One other thing to be aware of is there are 2 versions of the Mini out there that look nearly identical but there are differences explained here - http://tivocommunity.com/tivo-vb/showthread.php?p=10482584#post10482584 The price of the older is what you might see out there looking like a great deal for under $100. I mentioned because you asked about pricing.


----------



## bicker (Nov 9, 2003)

Okay I've read a few threads that talk about tuner allocation on the Mini and I'm wondering how you can be sure that all six tuners are available to the host. I suppose best practice would be to go to TiVo Central (or whatever it is called now) when done using the Mini, but won't that eventually time out and return you to watching live television (and therefore monopolizing a tuner on the host)?


----------



## jrtroo (Feb 4, 2008)

No.

In fact, if you leave it connected to a tuner it will time out and disconnect from the tuner after around 4 hours.


----------



## BigJimOutlaw (Mar 21, 2004)

Yeah, there's a 4 hour idle timer.

Last I checked if the DVR needs the tuner for a recording, the Mini will be prompted -- cancel recording or exit Live TV. If there's no response, it'll reclaim the tuner. So basically you don't have to worry about it too much.


----------



## thefisch (Jul 25, 2015)

bicker said:


> I suppose best practice would be to go to TiVo Central (or whatever it is called now) when done using the Mini, but won't that eventually time out and return you to watching live television (and therefore monopolizing a tuner on the host)?

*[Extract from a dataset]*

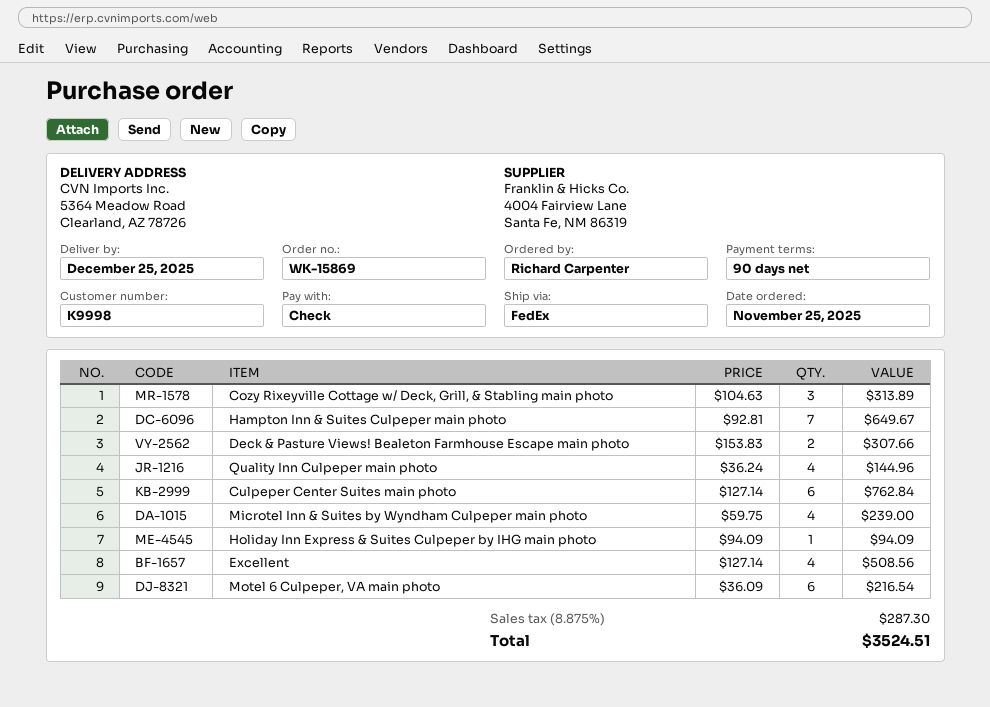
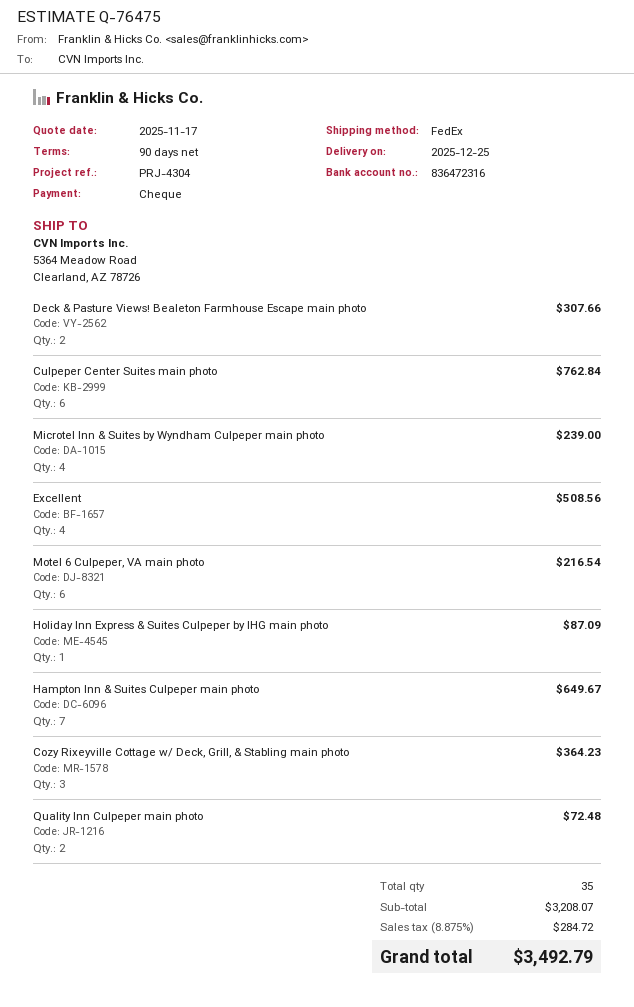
Cozy Rixeyville Cottage w/ Deck, Grill, & Stabling main photo: 3 for 313.89 -> 3 for 364.23
Quality Inn Culpeper main photo: 4 for 144.96 -> 2 for 72.48
Holiday Inn Express & Suites Culpeper by IHG main photo: 1 for 94.09 -> 1 for 87.09
tax: 8.875% = 287.30 -> 8.875% = 284.72
total: 3524.51 -> 3492.79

Mini will stay on tivo central. No time out from there.


----------



## bicker (Nov 9, 2003)

Beyond that ridiculous activation delay, the Mini is excellent. The trick play is noticeably inferior, but it isn't enough to make me regret the purchase and seek out alternatives, especially since I still have TiVo's excellent standard trick play on our main television (where the Roamio is).

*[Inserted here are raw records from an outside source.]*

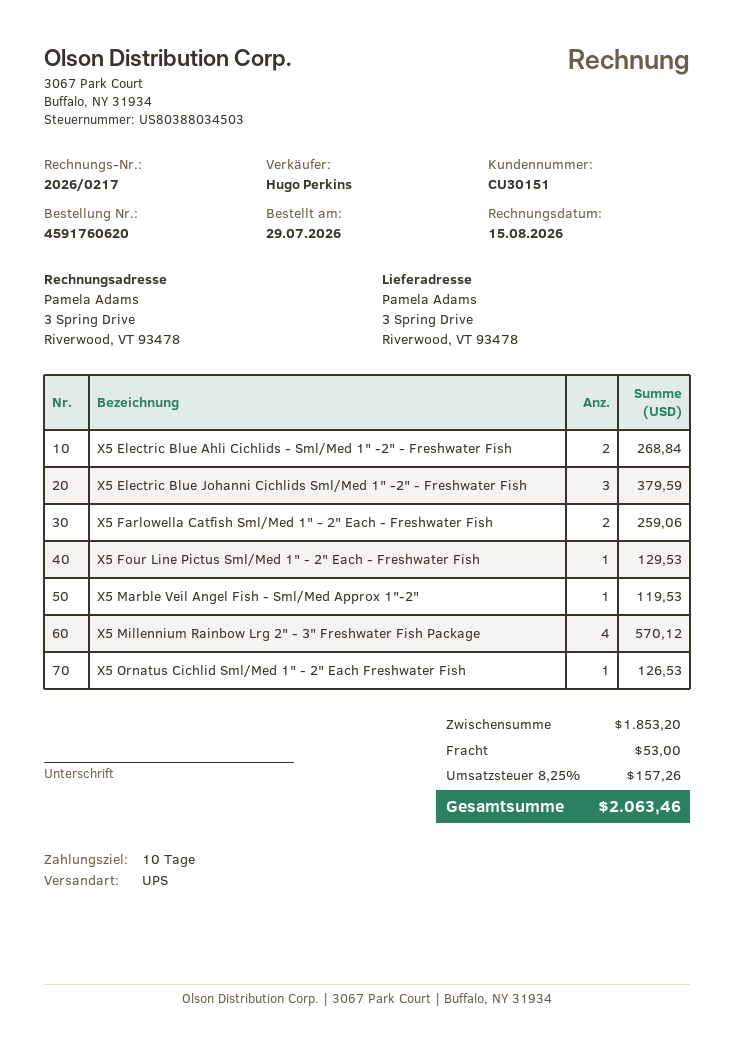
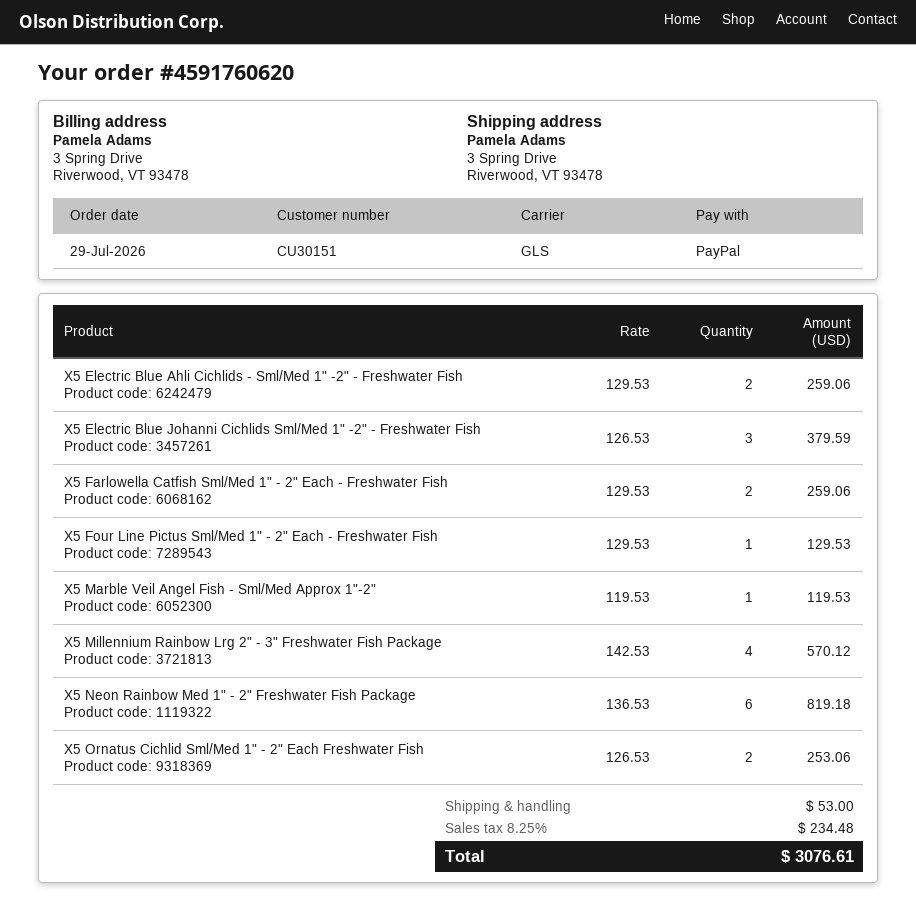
shipping method: UPS -> GLS
X5 Electric Blue Ahli Cichlids - Sml/Med 1" -2" - Freshwater Fish: 2 for 268.84 -> 2 for 259.06
X5 Ornatus Cichlid Sml/Med 1" - 2" Each Freshwater Fish: 1 for 126.53 -> 2 for 253.06
X5 Neon Rainbow Med 1" - 2" Freshwater Fish Package: none -> 6 for 819.18
tax: 8.25% = 157.26 -> 8.25% = 234.48
total: 2063.46 -> 3076.61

Not that we have to deal with it yet, but how does watching live television on the Mini work with SDV?


----------



## BigJimOutlaw (Mar 21, 2004)

You shouldn't notice a difference.


----------



## thefisch (Jul 25, 2015)

Roamio handles the SDV for the mini just like if you were watching the roamio.


----------



## bicker (Nov 9, 2003)

BigJimOutlaw said:


> You shouldn't notice a difference.


Well, I do. It's quite noticeable. I have never had someone time me, but I would guess I can skip over a four minute segment in about 7 seconds on my Roamio, and it takes at least at least 15 seconds on the Mini.


----------



## BigJimOutlaw (Mar 21, 2004)

That kind of sounds unusual, can't say that's my experience.

To be clear I was referring to SDV. The DVR/TA does all the tuning legwork. You won't notice a difference between a normal channel and a switched one on the Mini.


----------



## bicker (Nov 9, 2003)

Oh! I thought you were talking about trick play. Sorry for my confusion.


----------



## Chuck_IV (Jan 1, 2002)

I picked up a mini this weekend to go with my Roamio plus. I really don't notice any difference between the Roamio and Mini with the trick play but the channel changes do take a little longer.

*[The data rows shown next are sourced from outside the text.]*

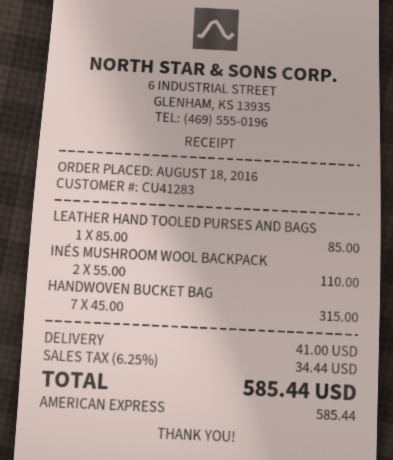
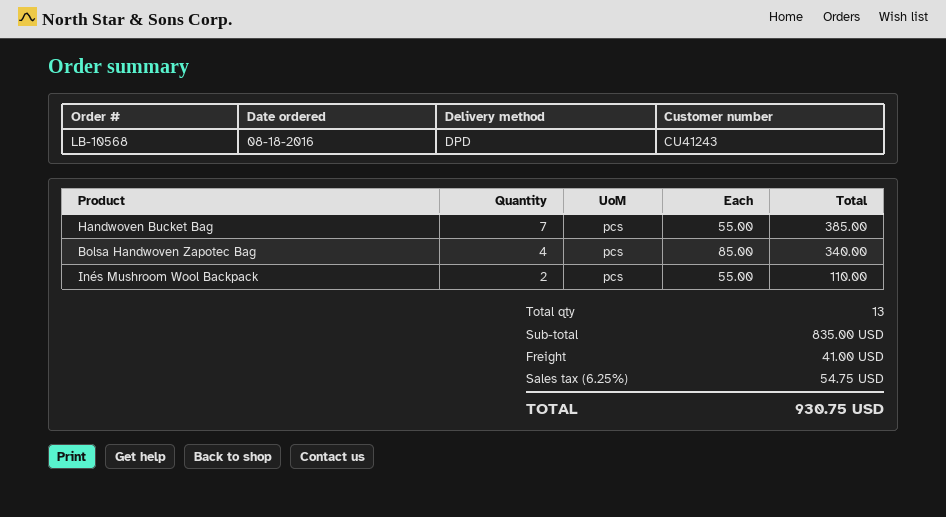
customer number: CU41283 -> CU41243
LEATHER HAND TOOLED PURSES AND BAGS: 1 x 85.00 = 85.00 -> none
HANDWOVEN BUCKET BAG: 7 x 45.00 = 315.00 -> 7 x 55.00 = 385.00
Bolsa Handwoven Zapotec Bag: none -> 4 x 85.00 = 340.00
tax: 6.25% = 34.44 -> 6.25% = 54.75
total: 585.44 -> 930.75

I do really miss not being able to swap tuners line the Roamio. Not sure why they don't allow you to grab at least a second tuner if available.

I also hate the way it handles recording what you are currently watching in that it dumps your current buffer and only starts recording from the point that you hit record. I know the work around of dropping the tuner then going to the guide and then recording but it seems really silly it's set up this way.


----------



## jamesteixeira (Nov 22, 2014)

bicker said:


> Beyond that ridiculous activation delay, the Mini is excellent. The trick play is noticeably inferior, but it isn't enough to make me regret the purchase and seek out alternatives, especially since I still have TiVo's excellent standard trick play on our main television (where the Roamio is).
> 
> Not that we have to deal with it yet, but how does watching live television on the Mini work with SDV?


Watching SDV channels is no different. But I've had the issue were I was watching recordings on a Mini all night and then go to another room and watch directly off the Roamio, then I see that there is a message saying "No Tuning Adapter". You don't see tuning adapter messages on a Mini, only on the Roamio.

If I had see those messages while watching the Mini, I could have saved some recordings that didn't record because of a tuning adapter problem.


----------